■ Given data:
------------------------------------------------------------------------

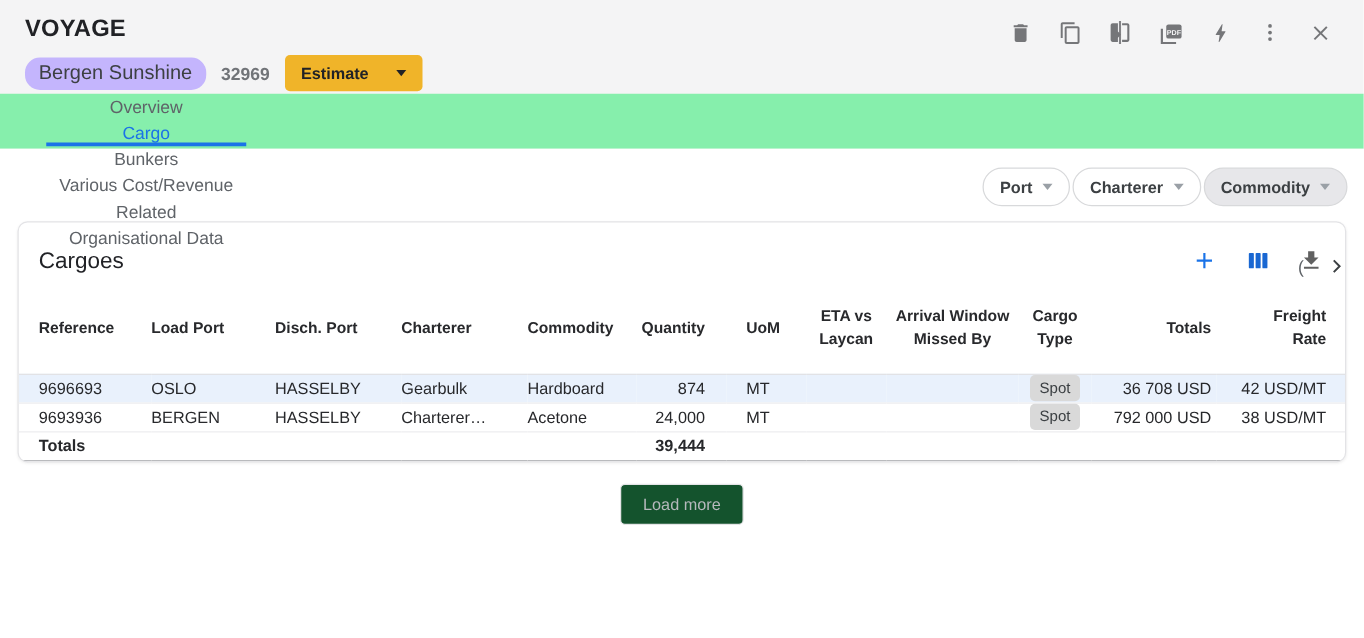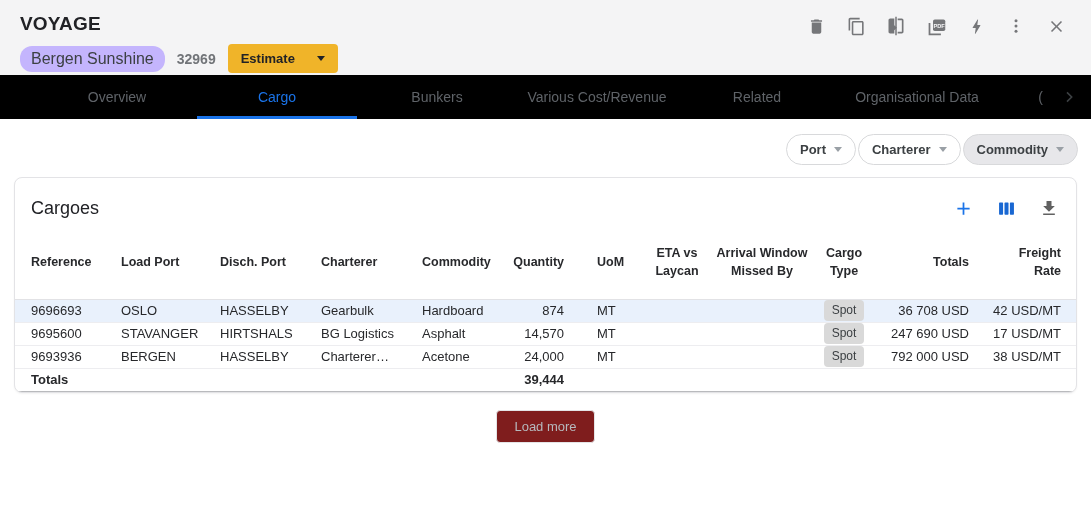--- a/index.html
+++ b/index.html
@@ -14,21 +14,21 @@
   .page-title { font-size:19px; font-weight:700; color:#212226; letter-spacing:.2px; }
   .toolbar { display:flex; align-items:center; gap:18px; margin-top:2px; }
   .tool-btn { background:none; border:none; cursor:pointer; width:22px; height:22px; display:flex; align-items:center; justify-content:center; color:#757679; }
   .tool-btn svg { display:block; }
   .header-row2 { display:flex; align-items:center; gap:12px; padding:7px 24px 2px 20px; }
   .vessel-chip { background:#c4b5fd; border-radius:12px; padding:4px 11px; font-size:16px; color:#3c4043; }
   .voyage-no { font-size:14px; font-weight:600; color:#717478; }
   .estimate-btn { display:flex; align-items:center; gap:22px; background:#F0B429; border:none; border-radius:4px; padding:7px 13px; font-family:inherit; font-size:13px; font-weight:700; color:#212226; cursor:pointer; }
   .caret-down { width:0; height:0; border-left:4px solid transparent; border-right:4px solid transparent; border-top:5px solid currentColor; display:inline-block; }
   
-  .tab-bar { display:flex; align-items:stretch; height:44px; background:#000000; padding-left:37px; }
+  .tab-bar { display:flex; align-items:stretch; height:44px; background:#86efac; padding-left:37px;flex-direction:column; }
   .tab { width:160px; display:flex; align-items:center; justify-content:center; font-size:14px; color:#5f6368; cursor:pointer; border-bottom:3px solid transparent; padding-top:2px; }
   .tab.active { color:#1a73e8; border-bottom-color:#1a73e8; }
   .tab-overflow { margin-left:auto; display:flex; align-items:center; gap:14px; padding-right:10px; }
   .tab-partial { font-size:14px; color:#5f6368; }
   .tab-scroll-btn { background:none; border:none; cursor:pointer; color:#3c4043; width:24px; height:24px; display:flex; align-items:center; justify-content:center; }
   
   .filter-row { display:flex; justify-content:flex-end; gap:2px; padding:15px 13px 9px; background:#fff; }
   .filter-chip { display:flex; align-items:center; gap:8px; height:31px; padding:0 13px; border:1px solid #d8d9db; border-radius:16px; background:#fff; font-family:inherit; font-size:13px; font-weight:600; color:#3c4043; cursor:pointer; }
   .filter-chip .caret-down { color:#9aa0a6; }
   .filter-chip.selected { background:#e7e7ea; }
@@ -50,21 +50,21 @@
   .al { text-align:left; }
   .ar { text-align:right; }
   .ac { text-align:center; }
   .pl16 { padding-left:16px; }
   .pr17 { padding-right:17px; }
   .pr4  { padding-right:4px; }
   .th-freight-rate { padding-left:40px; }
   .badge { display:inline-block; background:#d9d9d9; border-radius:4px; padding:3px 8px; font-size:12px; color:#3c4043; line-height:1.2; }
   
   .load-more-wrap { text-align:center; padding:17px 0 0; }
-  .load-more { background:#7f1d1d; border:1px solid #e4e4e6; border-radius:4px; padding:8px 17px; font-family:inherit; font-size:13px; color:#b6b9bd; cursor:default; }
+  .load-more { background:#14532d; border:1px solid #e4e4e6; border-radius:4px; padding:8px 17px; font-family:inherit; font-size:13px; color:#b6b9bd; cursor:default; }
 </style>
 </head>
 <body>
 
 <div class="app-top">
   <div class="header-row1">
     <div class="page-title">VOYAGE</div>
     <div class="toolbar">
       <button class="tool-btn">
         <svg width="19" height="19" viewBox="0 0 24 24" fill="currentColor">
@@ -214,34 +214,20 @@
         <td class="al">Hardboard</td>
         <td class="ar pr17">874</td>
         <td class="al pl16">MT</td>
         <td class="ac"></td>
         <td class="ac"></td>
         <td class="ac"><span class="badge">Spot</span></td>
         <td class="ar pr4">36 708 USD</td>
         <td class="ar pr17">42 USD/MT</td>
       </tr>
       <tr>
-        <td class="al pl16">9695600</td>
-        <td class="al">STAVANGER</td>
-        <td class="al">HIRTSHALS</td>
-        <td class="al">BG Logistics</td>
-        <td class="al">Asphalt</td>
-        <td class="ar pr17">14,570</td>
-        <td class="al pl16">MT</td>
-        <td class="ac"></td>
-        <td class="ac"></td>
-        <td class="ac"><span class="badge">Spot</span></td>
-        <td class="ar pr4">247 690 USD</td>
-        <td class="ar pr17">17 USD/MT</td>
-      </tr>
-      <tr>
         <td class="al pl16">9693936</td>
         <td class="al">BERGEN</td>
         <td class="al">HASSELBY</td>
         <td class="al">Charterer…</td>
         <td class="al">Acetone</td>
         <td class="ar pr17">24,000</td>
         <td class="al pl16">MT</td>
         <td class="ac"></td>
         <td class="ac"></td>
         <td class="ac"><span class="badge">Spot</span></td>

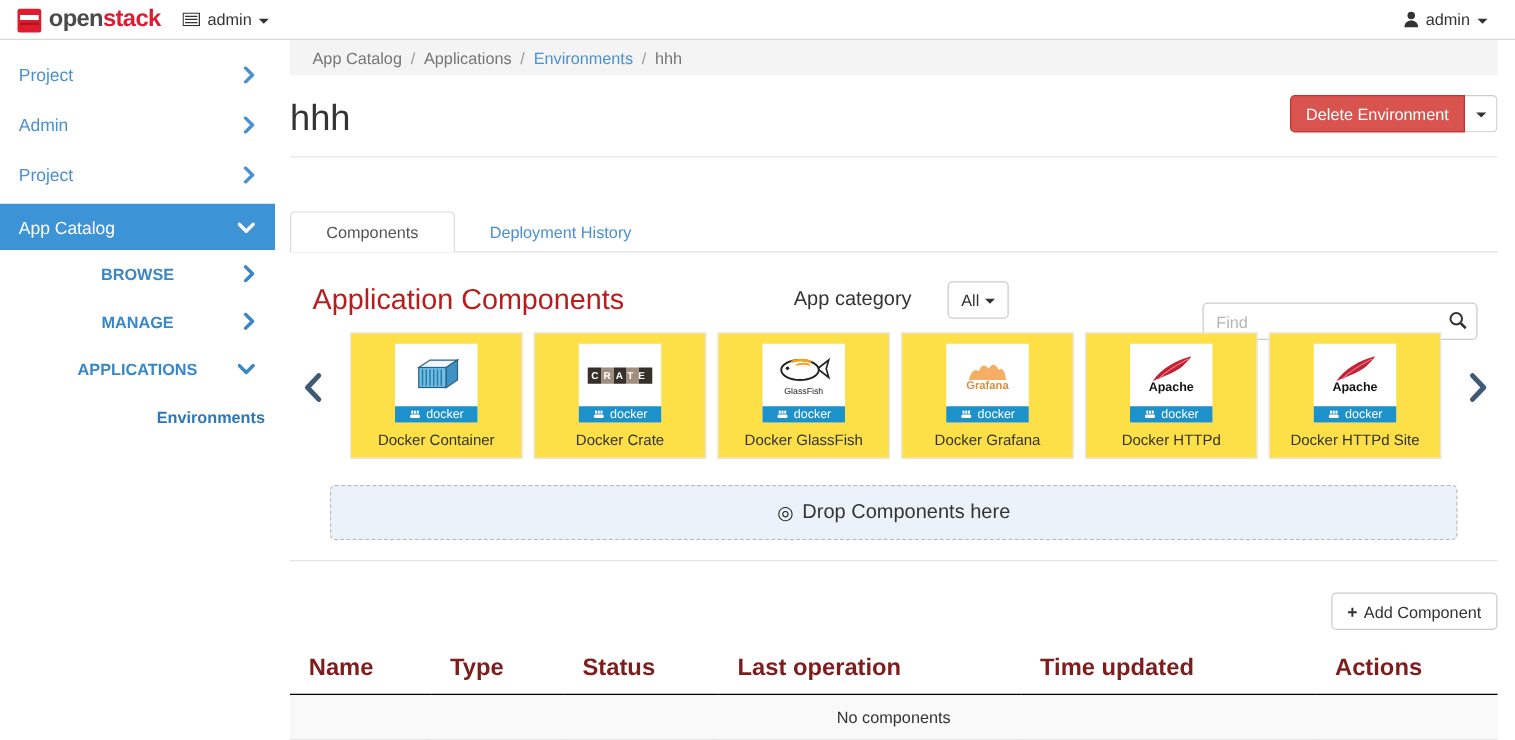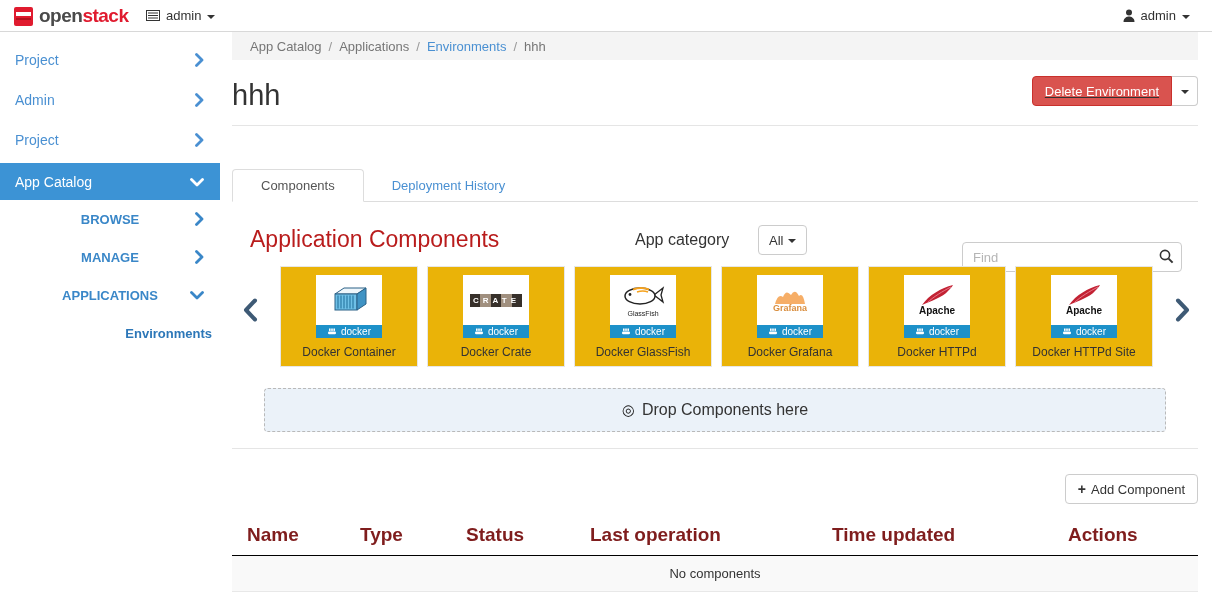--- a/index.html
+++ b/index.html
@@ -37,21 +37,21 @@
 
   
   .main { position:absolute; left:232px; top:32px; width:966px; }
   .breadcrumb { height:28px; background:#f4f4f4; display:flex; align-items:center;
                 padding-left:18px; font-size:13px; color:#767676; gap:7px; }
   .breadcrumb .crumb-link { color:#4a90d2; cursor:pointer; }
   .bc-sep { color:#999; }
 
   .title-row { position:relative; margin-top:19px; height:34px; }
   .page-title { font-size:29px; font-weight:400; color:#333; line-height:32px; }
-  .btn-group { position:absolute; right:0; top:-3px; display:flex;text-decoration:underline; }
+  .btn-group { position:absolute; right:0; top:-3px; display:flex; }
   .btn-danger { height:30px; background:#d9534f; border:1px solid #c9302c; color:#fff;
                 font-size:13px; padding:0 12px; border-radius:4px 0 0 4px; cursor:pointer;
                 font-family:"Liberation Sans", sans-serif; }
   .btn-caret { height:30px; width:26px; background:#fff; border:1px solid #ccc; border-left:none;
                border-radius:0 4px 4px 0; display:flex; align-items:center; justify-content:center; cursor:pointer; }
   .hr { border-top:1px solid #e5e5e5; margin-top:12px; }
 
   .tabs { margin-top:43px; border-bottom:1px solid #ddd; display:flex; height:33px; padding-left:0; }
   .tab { font-size:13px; padding:0 28px; display:flex; align-items:center; cursor:pointer; }
   .tab.active { background:#fff; border:1px solid #ddd; border-bottom:1px solid #fff;
@@ -67,21 +67,21 @@
   .find-wrap { position:absolute; right:16px; top:18px; width:220px; height:30px; }
   .find-input { width:100%; height:100%; border:1px solid #ccc; border-radius:4px; padding:0 28px 0 10px;
                 font-size:13px; color:#333; font-family:"Liberation Sans", sans-serif; outline:none; }
   .find-input::placeholder { color:#b5b5b5; }
   .find-icon { position:absolute; right:8px; top:7px; }
 
   .carousel { position:relative; margin-top:8px; height:105px; }
   .car-arrow { position:absolute; top:32px; cursor:pointer; color:#3e5a75; }
   .car-left { left:10px; } .car-right { left:943px; }
   .cards { position:absolute; left:48px; top:0; display:flex; }
-  .card { width:138px; height:101px; background:#eab308; border:1px solid #e7e7e7; margin-right:9px;
+  .card { width:138px; height:101px; background:#fde047; border:1px solid #e7e7e7; margin-right:9px;
           padding-top:8px; text-align:center; cursor:grab; }
   .card-icon { width:66px; margin:0 auto; background:#fff; }
   .card-art { height:50px; display:flex; flex-direction:column; align-items:center; justify-content:center; }
   .docker-badge { height:13px; background:#1d91c9; color:#fff; font-size:10px; display:flex;
                   align-items:center; justify-content:center; gap:3px; }
   .card-label { margin-top:7px; font-size:12px; color:#333; }
 
   .crate-blocks { width:52px; height:13px; color:#fff; font-size:8px; font-weight:bold; letter-spacing:4px;
                   line-height:13px; padding-left:3px; text-align:left;
                   background:repeating-linear-gradient(90deg,#37302a 0 10.4px,#a08f7e 10.4px 20.8px); }

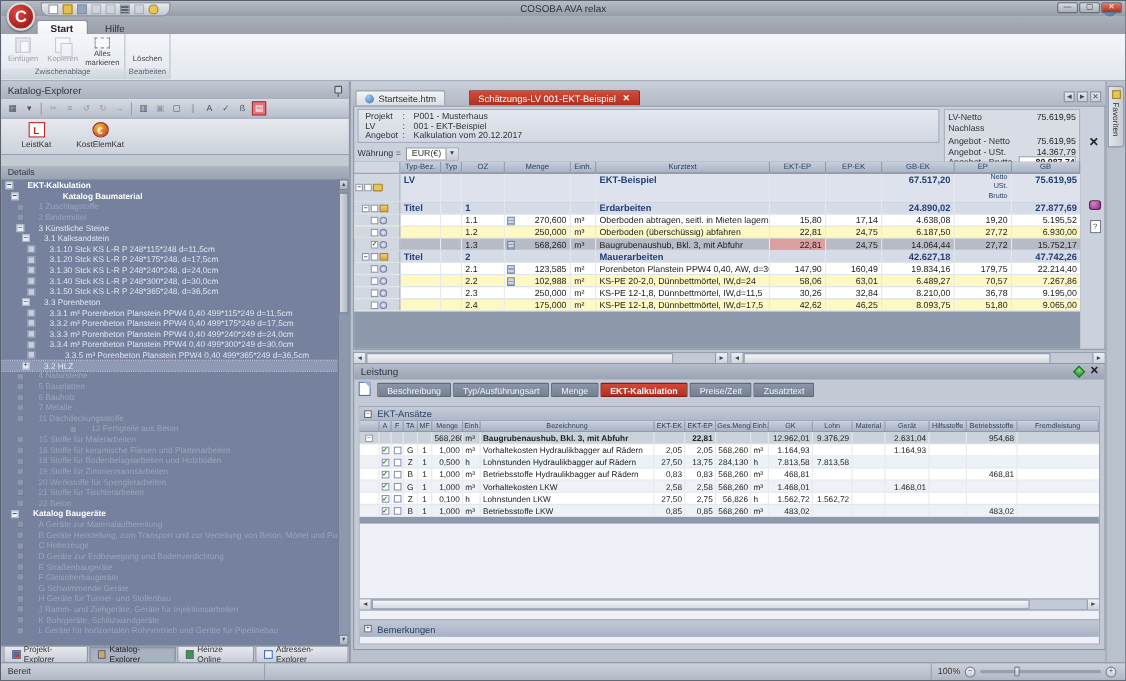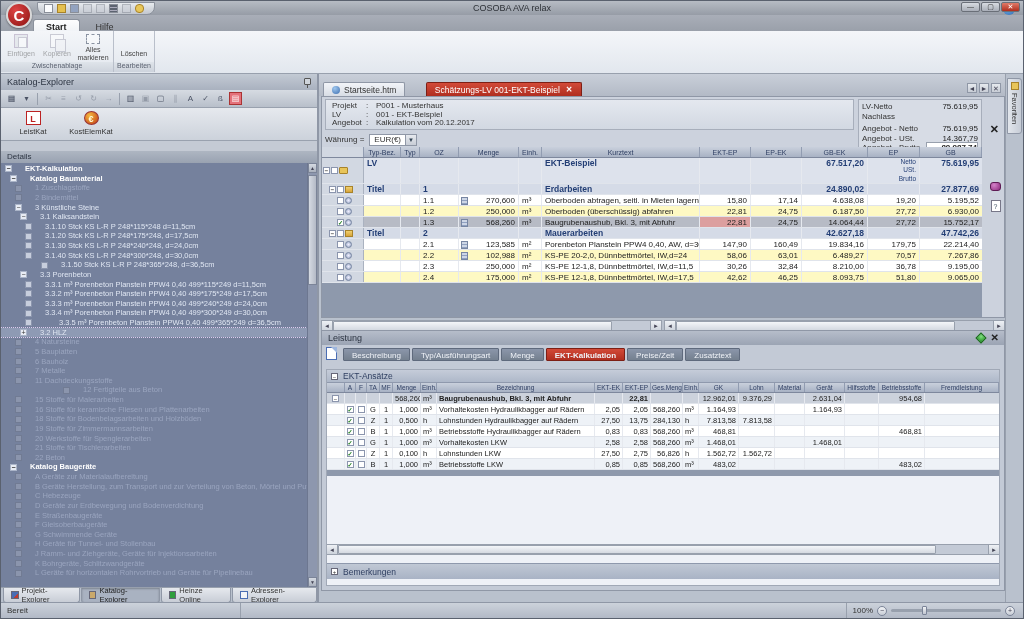--- a/index.html
+++ b/index.html
@@ -294,21 +294,21 @@
           </div>
         </div>
       <div class="lp-spacer"></div>
       <div class="lp-details">Details</div>
       <div class="lp-tree">
         <div class="tree-inner" id="tree">
             <div class="tree-item bold" style="padding-left: 4px;">
               <span class="t-box minus">−</span>
               <span>EKT-Kalkulation</span>
             </div>
-            <div class="tree-item bold" style="padding-left: 9px;">
+            <div class="tree-item bold" style="padding-left: 9px; gap: 27px;">
               <span class="t-box minus">−</span>
               <span>Katalog Baumaterial</span>
             </div>
             <div class="tree-item dim" style="padding-left: 14px;">
               <span class="t-box square"></span>
               <span>1 Zuschlagstoffe</span>
             </div>
             <div class="tree-item dim" style="padding-left: 14px;">
               <span class="t-box square"></span>
               <span>2 Bindemittel</span>
@@ -330,21 +330,21 @@
               <span>3.1.20 Stck KS L-R P 248*175*248, d=17,5cm</span>
             </div>
             <div class="tree-item" style="padding-left: 24px;">
               <span class="t-box leaf"></span>
               <span>3.1.30 Stck KS L-R P 248*240*248, d=24,0cm</span>
             </div>
             <div class="tree-item" style="padding-left: 24px;">
               <span class="t-box leaf"></span>
               <span>3.1.40 Stck KS L-R P 248*300*248, d=30,0cm</span>
             </div>
-            <div class="tree-item" style="padding-left: 40px; text-align: right;">
+            <div class="tree-item" style="padding-left: 24px; text-align: right;">
               <span class="t-box leaf"></span>
               <span>3.1.50 Stck KS L-R P 248*365*248, d=36,5cm</span>
             </div>
             <div class="tree-item" style="padding-left: 19px;">
               <span class="t-box minus">−</span>
               <span>3.3 Porenbeton</span>
             </div>
             <div class="tree-item" style="padding-left: 24px;">
               <span class="t-box leaf"></span>
               <span>3.3.1 m³ Porenbeton Planstein PPW4 0,40  499*115*249 d=11,5cm</span>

------------------------------------------------------------------------

■ Your instructions: Given the records above, return exactly the lines starting at the line containing "display:flex; align-items:center; gap:18px;" and ending at the line containing "background:#c4b5fd; border-radius:12px; padding:4px", including both.

■ Solution for this task:
   .toolbar { display:flex; align-items:center; gap:18px; margin-top:2px; }
   .tool-btn { background:none; border:none; cursor:pointer; width:22px; height:22px; display:flex; align-items:center; justify-content:center; color:#757679; }
   .tool-btn svg { display:block; }
   .header-row2 { display:flex; align-items:center; gap:12px; padding:7px 24px 2px 20px; }
   .vessel-chip { background:#c4b5fd; border-radius:12px; padding:4px 11px; font-size:16px; color:#3c4043; }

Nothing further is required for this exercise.